# Aus 0190 wird 0900: Branche sorgt sich um den Umsatz



## sascha (16 Juli 2005)

*Aus 0190 wird 0900: Branche sorgt sich um den Umsatz*

Das Aus für die 0190 rückt näher. Ende des Jahres soll die Mehrwertdienstenummer endgültig abgeschafft und vollständig durch die 0900 ersetzt werden. Doch die Weichen sind offenbar noch nicht gestellt. Die Mehrwertdienste-Branche fürchtet Umsatzrückgänge in Millionenhöhe und sogar Insolvenzen. Der Grund sind technische und rechtliche Unklarheiten vor der Umstellung. Jetzt hat die Bundesnetzagentur (früher: Regulierungsbehörde) eine Anhörung anberaumt. 

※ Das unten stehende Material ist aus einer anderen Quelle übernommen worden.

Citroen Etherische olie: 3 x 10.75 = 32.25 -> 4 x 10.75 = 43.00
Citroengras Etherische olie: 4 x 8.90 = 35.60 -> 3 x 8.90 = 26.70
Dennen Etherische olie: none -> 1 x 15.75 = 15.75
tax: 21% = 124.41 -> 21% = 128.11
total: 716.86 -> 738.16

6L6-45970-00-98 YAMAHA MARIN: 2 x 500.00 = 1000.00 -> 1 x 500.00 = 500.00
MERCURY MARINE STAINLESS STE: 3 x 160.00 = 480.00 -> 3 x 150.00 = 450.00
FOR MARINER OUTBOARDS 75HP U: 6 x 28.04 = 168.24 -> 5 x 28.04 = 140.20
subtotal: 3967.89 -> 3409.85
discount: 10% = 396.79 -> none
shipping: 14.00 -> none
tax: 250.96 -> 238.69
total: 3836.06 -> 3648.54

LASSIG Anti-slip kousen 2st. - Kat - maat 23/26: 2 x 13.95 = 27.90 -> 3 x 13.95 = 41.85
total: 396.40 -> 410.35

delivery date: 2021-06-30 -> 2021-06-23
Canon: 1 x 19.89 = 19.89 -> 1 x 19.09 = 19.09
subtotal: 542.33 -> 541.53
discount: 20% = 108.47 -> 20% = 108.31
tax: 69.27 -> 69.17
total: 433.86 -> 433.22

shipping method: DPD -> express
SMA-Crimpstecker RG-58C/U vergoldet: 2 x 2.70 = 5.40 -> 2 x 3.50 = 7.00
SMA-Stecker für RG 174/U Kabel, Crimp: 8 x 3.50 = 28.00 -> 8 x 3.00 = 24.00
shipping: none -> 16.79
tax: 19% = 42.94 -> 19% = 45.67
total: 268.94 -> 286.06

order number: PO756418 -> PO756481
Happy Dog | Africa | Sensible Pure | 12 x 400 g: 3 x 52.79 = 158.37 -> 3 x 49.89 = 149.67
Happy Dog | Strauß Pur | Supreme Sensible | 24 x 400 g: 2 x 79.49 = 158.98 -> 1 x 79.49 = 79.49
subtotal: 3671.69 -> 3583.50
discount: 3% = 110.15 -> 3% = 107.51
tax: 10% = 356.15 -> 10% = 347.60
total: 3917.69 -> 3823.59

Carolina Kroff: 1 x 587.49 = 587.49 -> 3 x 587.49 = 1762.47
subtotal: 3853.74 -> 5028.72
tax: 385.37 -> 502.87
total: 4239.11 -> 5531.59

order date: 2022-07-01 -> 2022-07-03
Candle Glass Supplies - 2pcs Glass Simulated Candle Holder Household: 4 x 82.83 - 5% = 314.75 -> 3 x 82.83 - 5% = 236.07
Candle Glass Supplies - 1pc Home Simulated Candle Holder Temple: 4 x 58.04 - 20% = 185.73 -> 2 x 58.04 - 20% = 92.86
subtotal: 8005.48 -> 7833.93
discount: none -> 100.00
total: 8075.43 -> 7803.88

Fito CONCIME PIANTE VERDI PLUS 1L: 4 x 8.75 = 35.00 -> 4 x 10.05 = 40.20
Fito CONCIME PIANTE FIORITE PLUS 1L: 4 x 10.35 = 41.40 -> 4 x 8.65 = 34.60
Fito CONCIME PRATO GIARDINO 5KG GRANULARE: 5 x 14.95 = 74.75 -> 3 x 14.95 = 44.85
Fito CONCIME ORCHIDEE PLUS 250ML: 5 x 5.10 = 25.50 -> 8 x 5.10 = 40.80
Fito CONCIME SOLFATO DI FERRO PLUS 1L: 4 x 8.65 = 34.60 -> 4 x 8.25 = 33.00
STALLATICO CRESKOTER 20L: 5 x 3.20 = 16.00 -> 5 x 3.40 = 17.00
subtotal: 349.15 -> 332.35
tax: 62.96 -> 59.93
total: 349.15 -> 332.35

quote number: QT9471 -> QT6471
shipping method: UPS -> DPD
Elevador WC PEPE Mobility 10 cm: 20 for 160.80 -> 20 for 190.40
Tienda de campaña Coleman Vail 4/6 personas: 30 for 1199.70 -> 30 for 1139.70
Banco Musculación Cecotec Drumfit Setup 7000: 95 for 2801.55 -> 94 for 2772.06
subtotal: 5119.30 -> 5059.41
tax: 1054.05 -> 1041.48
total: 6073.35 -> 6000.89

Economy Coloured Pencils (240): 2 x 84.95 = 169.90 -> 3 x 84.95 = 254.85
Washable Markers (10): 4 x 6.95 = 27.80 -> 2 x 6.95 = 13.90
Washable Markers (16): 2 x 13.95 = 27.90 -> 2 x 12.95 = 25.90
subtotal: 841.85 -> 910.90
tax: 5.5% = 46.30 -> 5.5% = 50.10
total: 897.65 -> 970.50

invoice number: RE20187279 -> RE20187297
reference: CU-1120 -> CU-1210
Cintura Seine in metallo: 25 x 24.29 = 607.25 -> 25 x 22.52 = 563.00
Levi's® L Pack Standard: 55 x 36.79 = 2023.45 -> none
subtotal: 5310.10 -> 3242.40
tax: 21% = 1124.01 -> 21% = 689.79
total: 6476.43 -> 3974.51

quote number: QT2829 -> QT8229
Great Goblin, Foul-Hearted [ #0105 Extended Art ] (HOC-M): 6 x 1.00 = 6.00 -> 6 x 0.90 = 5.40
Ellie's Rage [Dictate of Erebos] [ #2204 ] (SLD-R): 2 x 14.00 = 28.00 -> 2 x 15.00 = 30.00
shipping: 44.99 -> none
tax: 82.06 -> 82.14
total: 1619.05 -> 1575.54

Der Umstieg von der 0190 auf die 0900 ist eigentlich von langer Hand geplant. Schon seit dem Jahr 2003 vergibt die Bundesnetzagentur, die bis vor kurzem noch Regulierungsbehörde für Telekommunikation und Post hieß, keine 0190-Nummern mehr. Rund 350.000 dieser Nummern waren bis dahin an die Netzbetreiber vermittelt worden. Dialer sind über die 0190 schon länger nicht mehr erlaubt in Deutschland; für sie wurde die Nummerngasse 09009 eingeführt. Ende dieses Jahres nun sollen die 0190-Nummern abgeschaltet, und endgültig durch die 0900 ersetzt werden. Doch hinter den Kulissen ringen die Anbieter derzeit insbesondere mit der Telekom und den Mobilfunkbetreibern um viele strittige Themen, berichtet der Nachrichtendienst Dow Jones Newswire. „Die Branche ist stark verunsichert und benötigt dringend rechtliche Vorgaben", wird dabei Renatus Zilles, Vorsitzender der Geschäftsführung der Talkline ID, zitiert. "Unter den derzeitigen Voraussetzungen muss bei der Umstellung mit Verlusten in Millionenhöhe und dem entsprechenden Abbau von Arbeitsplätzen gerechnet werden", warne der Manager, der auch im Präsidium des Verbandes der Anbieter von Telekommunikations- und Mehrwertdiensten (VATM) sitzt. 
Preiserhöhung gefordert

Ein Hauptproblem der Mehrwertdiensteanbieter ist demnach, dass die 0900-Nummern bisher nur eingeschränkt verwendet werden können. So sind Verbindungen ins Mobilfunknetz von O2 noch nicht möglich. O2 habe bislang noch keinen konkreten Starttermin vereinbart, wolle sein Netz aber spätestens zum 1. Januar öffnen. Gleichzeitig fürchtet die Branche um ihre Gewinnspannen. Denn die Mobilfunker behalten einen viel größeren Teil der Mehrwert-Erlöse für sich als die Festnetzbetreiber. Damit sich das Ganze trotzdem noch rechnet, drängt die Branche dem Bericht zufolge auf eine Gesetzesänderung - die Preisobergrenze für normale Servicerufnummern soll von zwei auf drei Euro pro Minute steigen. Ob es angesichts der bevorstehenden Bundestagswahlen zumindest kurzfristig dazu kommt, sei allerdings fraglich, so der Nachrichtendienst. Dabei stehe für die Anbieter steht einiges auf dem Spiel. Bei den derzeitigen 0190-Diensten macht der Mobilfunk-Anteil am Umsatz insgesamt rund 40 Prozent aus, also etwa 300 Millionen Euro im Jahr. Speziell bei Angeboten im Unterhaltungsbereich sei der Prozentsatz noch deutlich höher. „Dieses Marktsegment droht wegzubrechen", so Zilles. Im Festnetz bestehe die Gefahr, dass es für kleinere Netzbetreiber wegen des in Zukunft geltenden Abrechnungsmodells nicht mehr wirtschaftlich sei, ihren Kunden den Zugang zu 0900-er Nummern zu ermöglichen. Die Unternehmen sähen nämlich künftig nicht mehr direkt den Preis für einen Premium-Dienst, sondern müssen ihn extra vom Service-Provider übermittelt bekommen. Das sei für beide Seiten teurer als bisher. 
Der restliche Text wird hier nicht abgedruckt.